A Scottish symphony

By | Sport
The Celtic squad celebrate their victory in the League Cup final. Credit @tumblr.com.

Recently, Celtic faced Aberdeen in the Scottish League Cup final, signalling the first contest for a trophy in the 2016/17 season. All 42 Scottish league sides, in addition to invited members of the Highland and Lowland leagues, are eligible to compete in the tournament, yet it was the leaders of the SPL, the upper tier in Scotland, who took home the trophy after a 3-0 win. Whilst their victory may suggest they possess the quality to reinforce their position as the seemingly dominant team in Scotland, the win seemed most notable for seeming to establish a record, as the trophy was the 100th in The Bhoys’ history. As such, they seem to be a consistent team possessing accomplished players, who continue to win multiple trophies across all levels of Scottish football.

Prior to the fixture, it seemed Celtic were the favourites, and this seemed to be predominantly due to their superior league standing: Brendan Rodgers’ side have emerged victorious in 11 of their 12 matches, and the 35 goals they have scored in the process, the highest tally in the league, seemed to contribute to their ten point advantage over their opponents. Aberdeen, whilst perhaps being deemed the underdogs, seemed to also possess a vast array of experience in this competition, having previously won it six times, most recently via penalties in 2014. Yet, Celtic seemed to play at a high standard, seemingly showcasing the reasons as to why they have won five consecutive SPL titles, with goals from Rogic, Forrest and Dembele instigating the victory. As a result, Celtic is in possession of the first trophy available in the campaign, which perhaps may act as motivation to win other competitions.

The trophy was also manager Brendan Rodgers’ first triumph, and this may enable him to win further trophies and enhance his pedigree as a manager.

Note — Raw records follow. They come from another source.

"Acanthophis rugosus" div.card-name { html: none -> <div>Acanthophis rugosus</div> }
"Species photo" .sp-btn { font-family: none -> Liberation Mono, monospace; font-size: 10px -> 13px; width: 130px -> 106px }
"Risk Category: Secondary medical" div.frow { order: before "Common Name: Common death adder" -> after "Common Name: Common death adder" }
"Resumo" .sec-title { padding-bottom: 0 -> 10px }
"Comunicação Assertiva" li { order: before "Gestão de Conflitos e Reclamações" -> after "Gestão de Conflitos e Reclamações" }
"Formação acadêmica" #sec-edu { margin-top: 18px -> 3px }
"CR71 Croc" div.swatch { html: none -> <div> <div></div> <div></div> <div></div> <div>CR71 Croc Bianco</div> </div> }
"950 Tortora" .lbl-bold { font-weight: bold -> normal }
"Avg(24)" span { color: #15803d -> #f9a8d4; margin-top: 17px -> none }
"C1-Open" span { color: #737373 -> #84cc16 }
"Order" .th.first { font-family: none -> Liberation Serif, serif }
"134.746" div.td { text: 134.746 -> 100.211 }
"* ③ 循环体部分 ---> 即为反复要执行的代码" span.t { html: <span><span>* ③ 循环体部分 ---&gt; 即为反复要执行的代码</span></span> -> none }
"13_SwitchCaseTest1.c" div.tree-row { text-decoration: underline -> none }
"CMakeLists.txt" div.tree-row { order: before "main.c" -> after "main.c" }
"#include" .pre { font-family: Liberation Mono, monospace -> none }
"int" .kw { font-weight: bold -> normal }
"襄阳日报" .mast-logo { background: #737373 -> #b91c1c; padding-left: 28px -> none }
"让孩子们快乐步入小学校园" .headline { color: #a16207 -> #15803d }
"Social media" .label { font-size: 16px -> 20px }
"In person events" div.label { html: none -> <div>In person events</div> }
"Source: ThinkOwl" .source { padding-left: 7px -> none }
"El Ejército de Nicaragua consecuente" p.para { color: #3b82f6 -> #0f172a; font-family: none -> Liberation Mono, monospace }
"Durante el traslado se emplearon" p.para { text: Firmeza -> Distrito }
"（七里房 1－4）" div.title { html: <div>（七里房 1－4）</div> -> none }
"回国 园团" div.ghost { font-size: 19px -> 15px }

Whilst he may have seemingly been close to increasing his trophy cabinet, most notably with Liverpool in 2014 where he finished 2nd in the league, it seems it is at Celtic where he has fine-tuned his philosophy, perhaps resulting in the aforementioned victory. Upon his arrival at Celtic, Rodgers seemed to prioritise signing a mixture of established, experienced players and youth, with Scott Sinclair and Moussa Dembele amongst his transfers. This seems to have provided dividends, with the two forwards combined goals totalling 21. This, coupled with him seemingly adapting his philosophy in order to become a more accomplished tactician, seems to suggest the Northern Irishman may be showcasing his tactical nouse and ability as a manager; perhaps he now possesses the credentials to command a job at other European clubs.

Celtic's Mikael Lustig with his medal after the match. Credit @tumblr.com.

Celtic’s Mikael Lustig with his medal after the match. Credit @tumblr.com.

As aforementioned, Celtic have now won 100 trophies in their history, and perhaps may now be referred to as the dominant team in Scotland. They may have showcased enough quality to suggest they may be able to win all of the trophies on offer for them domestically this season, perhaps resulting in a seemingly accomplished and productive season, yet seem to have also achieved this throughout their history; they have won 47 SPL championships, have won the most Scottish Cups in history, and perhaps most importantly are the only Scottish side to win the European Cup, perhaps referred to as the pinnacle of club football. As such, the statistics may support the claim of Celtic’s domestic dominance, and motivate the side to win further competitions.

Celtic next travel to Motherwell, before a midweek tie versus Manchester City in the Champions League; this tie may be important for The Hoops, as victory may see them leapfrog Borussia Mönchengladbach and secure a place in the Europa League. Whilst it is perhaps clear they have established themselves as the best team in Scotland, perhaps they may aim to expand their team and brand in order to challenge for both domestic and European honours, which may lead to them replicating the achievements of previous Celtic sides. As such, the final victory may have a more productive effect than originally thought, as perhaps it may act as a catalyst in ensuring their legacy is left on both Scottish, and European football.

How may Celtic utilise this victory in order to ensure they win their sixth successive Scottish league title?